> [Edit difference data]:
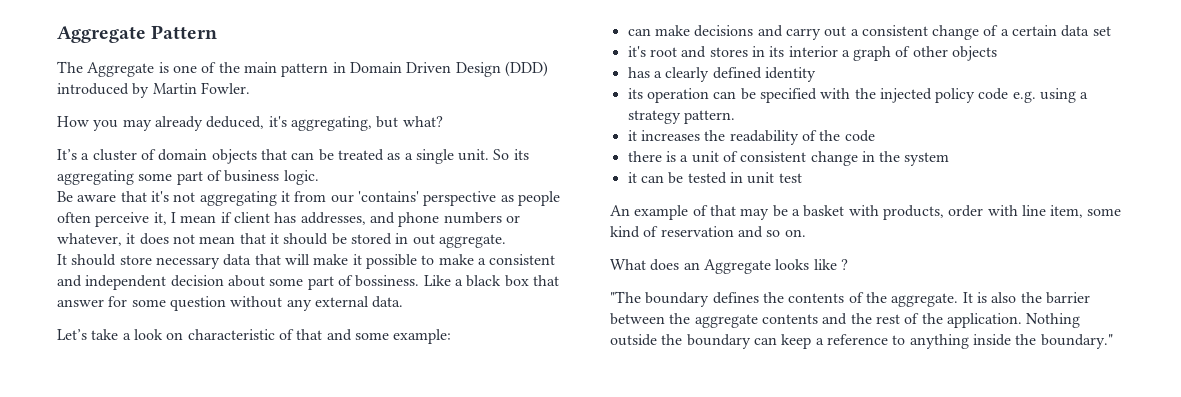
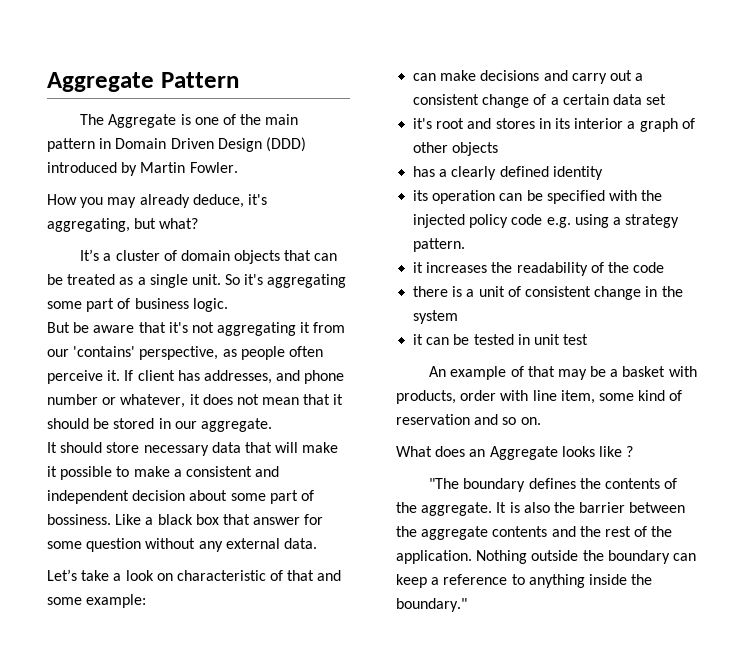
[206,116,265,129] deduced, -> [192,194,244,208] deduce,
[513,149,529,160] its -> [244,274,264,285] it's
[57,191,73,202] Be -> [47,322,90,333] But be
[423,191,497,206] perspective -> [139,346,219,360] perspective,
[153,212,232,225] it, I mean if -> [107,370,134,381] it. If
[443,212,502,224] numbers -> [47,394,98,405] number
[412,234,435,245] out -> [174,421,197,429] our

> [THE TASK]: Return exactly what appears in the records from the line with "[443,212,502,224] numbers ->" through the final line, and nothing else.

> [TASK OUTPUT]:
[443,212,502,224] numbers -> [47,394,98,405] number
[412,234,435,245] out -> [174,421,197,429] our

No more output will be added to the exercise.